ABOUT THIS EXERCISE ▸ Your answer must match the records word for word and contain no pictures.

(Difference listings)
________________________

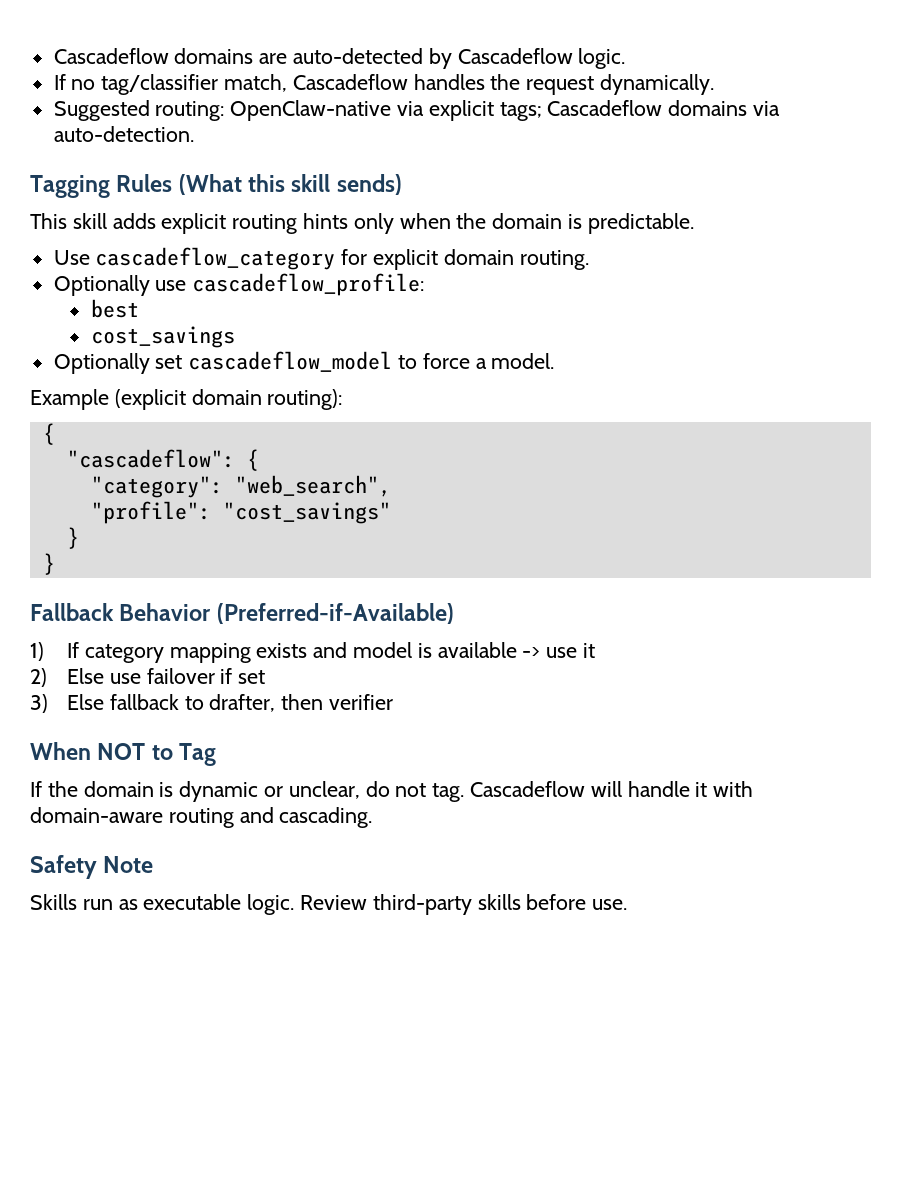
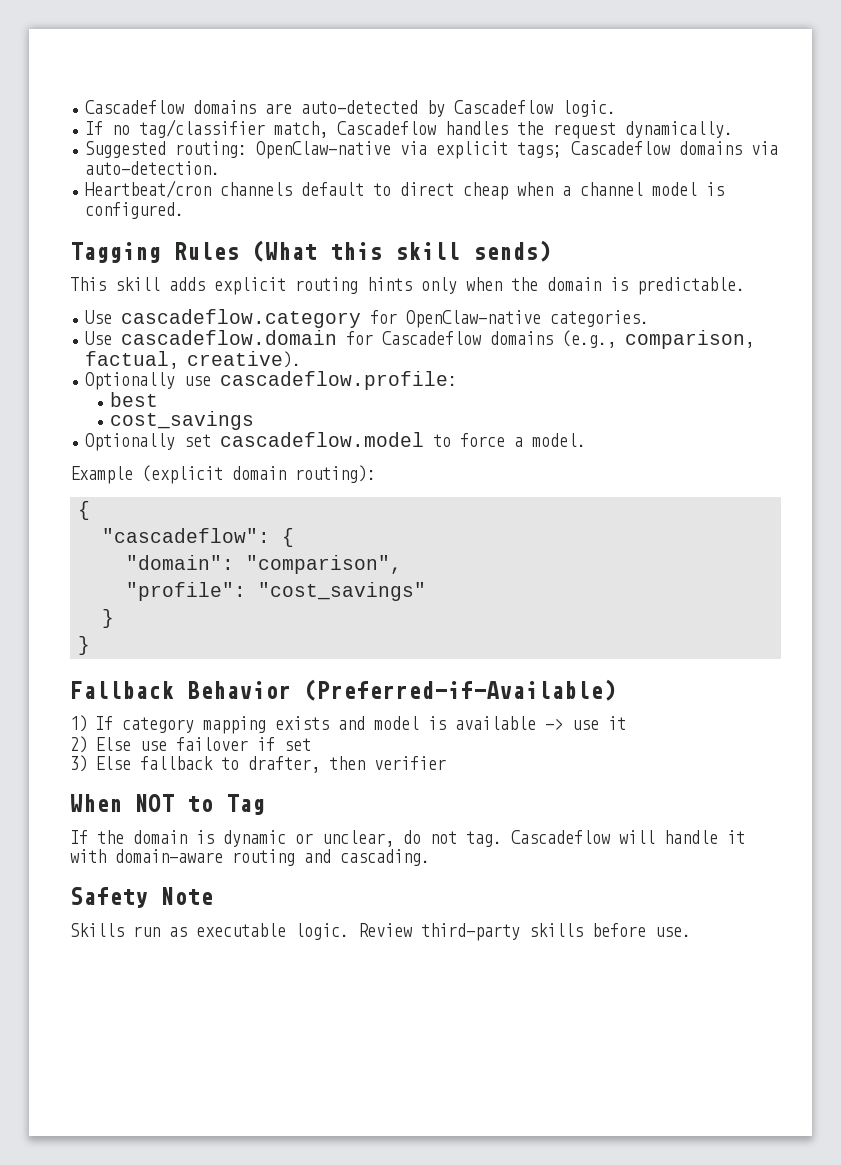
+ Heartbeat/cron channels default to direct cheap when a channel model is configured.
- Use cascadeflow_category for explicit domain routing.
+ Use cascadeflow.category for OpenClaw-native categories.
+ Use cascadeflow.domain for Cascadeflow domains (e.g., comparison, factual, creative).
- Optionally use cascadeflow_profile:
+ Optionally use cascadeflow.profile:
- Optionally set cascadeflow_model to force a model.
+ Optionally set cascadeflow.model to force a model.
- "category": "web_search",
+ "domain": "comparison",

________________________

EXERCISE OUTPUT ▸
+ Heartbeat/cron channels default to direct cheap when a channel model is configured.
- Use cascadeflow_category for explicit domain routing.
+ Use cascadeflow.category for OpenClaw-native categories.
+ Use cascadeflow.domain for Cascadeflow domains (e.g., comparison, factual, creative).
- Optionally use cascadeflow_profile:
+ Optionally use cascadeflow.profile:
- Optionally set cascadeflow_model to force a model.
+ Optionally set cascadeflow.model to force a model.
- "category": "web_search",
+ "domain": "comparison",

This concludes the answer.